Maßgeschneiderte Kopie

© Archäologisches Museum/Robert Dylka

Während die ersten Münzen in Griechenland und Rom bereits im sechsten Jahrhundert vor Christus verwendet wurden, lernten die Kelten das Konzept des Münzgeldes erst im vierten und dritten vor Christus bei Wanderungen nach Italien, Griechenland und Kleinasien kennen. Deshalb orientierten sich die ersten keltischen Münzen an griechischen Vorbildern, insbesondere an den goldenen Stateren und silbernen Tetradrachmen Philipps II. von Makedonien und seines Sohnes, Alexander des Großen. Im Laufe der Zeit wurden die kopierten Münzbildmotive jedoch zunehmend vereinfacht und verfremdet, so dass schließlich eigene Münztypen entstanden.
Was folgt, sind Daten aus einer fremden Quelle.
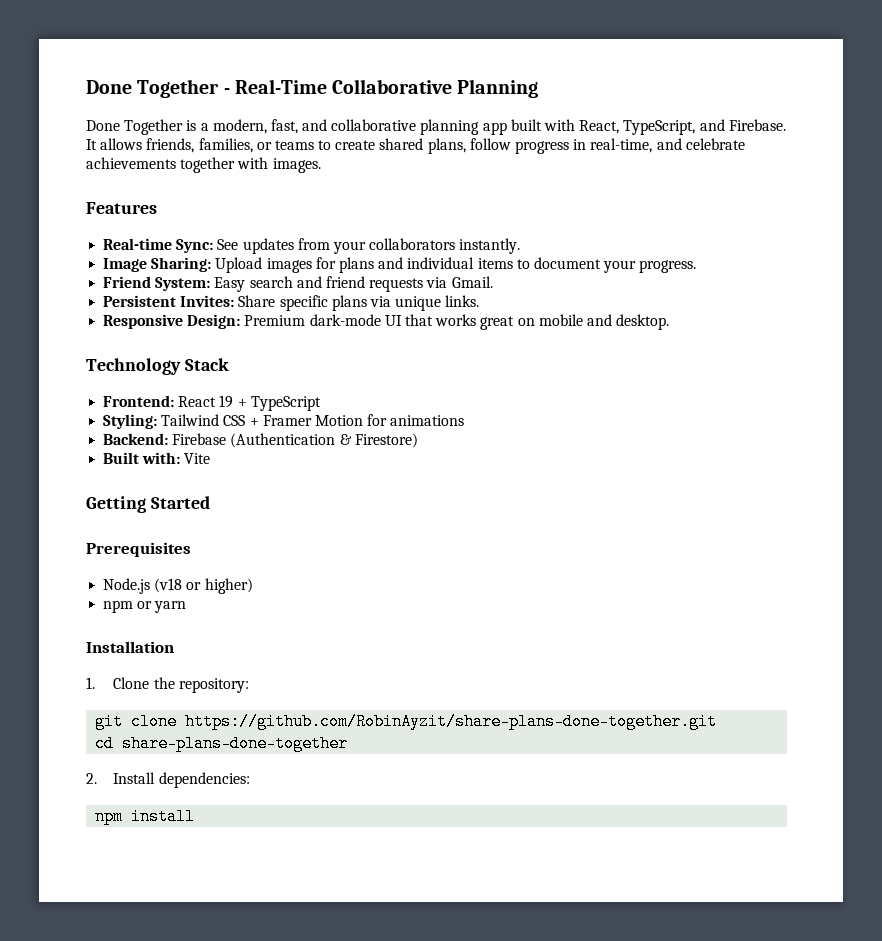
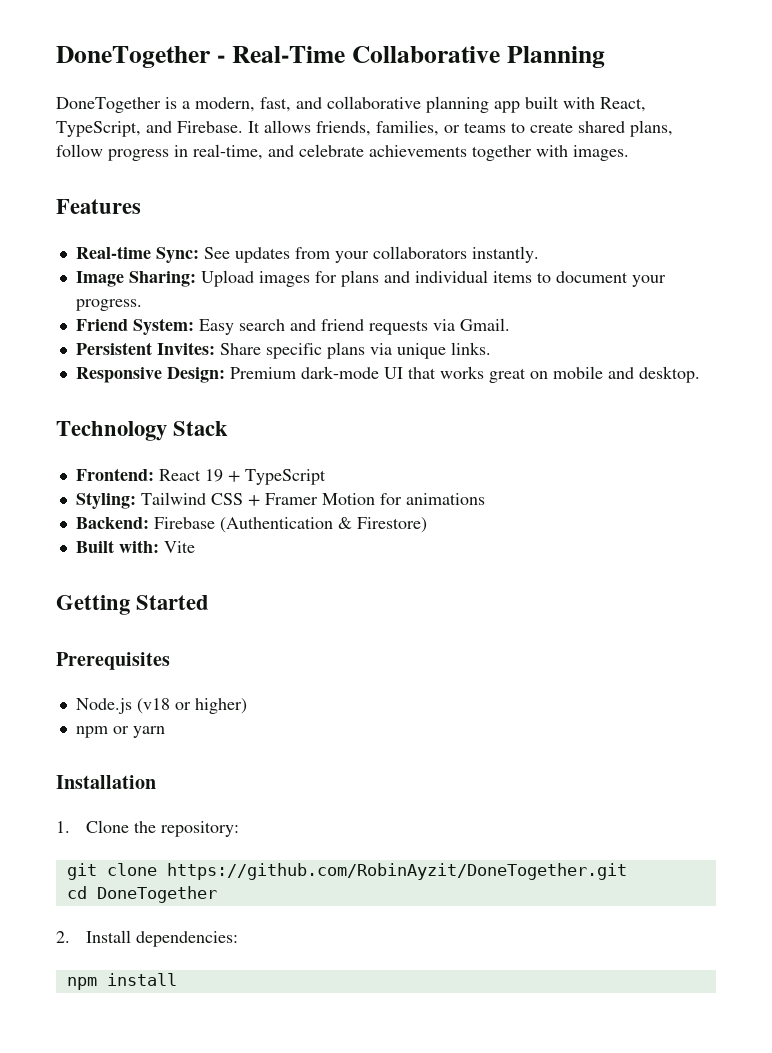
- Done Together - Real-Time Collaborative Planning
+ DoneTogether - Real-Time Collaborative Planning
- Done Together is a modern, fast, and collaborative planning app built with React, TypeScript, and Firebase.
+ DoneTogether is a modern, fast, and collaborative planning app built with React, TypeScript, and Firebase.
- git clone https://github.com/RobinAyzit/share-plans-done-together.git
+ git clone https://github.com/RobinAyzit/DoneTogether.git
- cd share-plans-done-together
+ cd DoneTogether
Unsere "Münze des Monats" zeigt besonders deutlich diese Evolution der Zahlungsmittel. Die so genannte Tetradrachme des "Kroisbacher Typs" wurde zwischen 150 und 50 vor Christus in Österreich oder Westungarn geprägt. Auf dem Avers (Bild 2) ist ein Kopf abgebildet, dessen Vorbild vermutlich ein Apollonkopf mit "griechischem Profil" war. Auf dem Revers (Bild 1) ist ein Reiter zu erkennen, dessen Körperformen auf Arm und Kopf reduziert sind, vermutlich diente der "Königsreiter" der Tetradrachmen Philipps II. von Makedonien als Inspiration.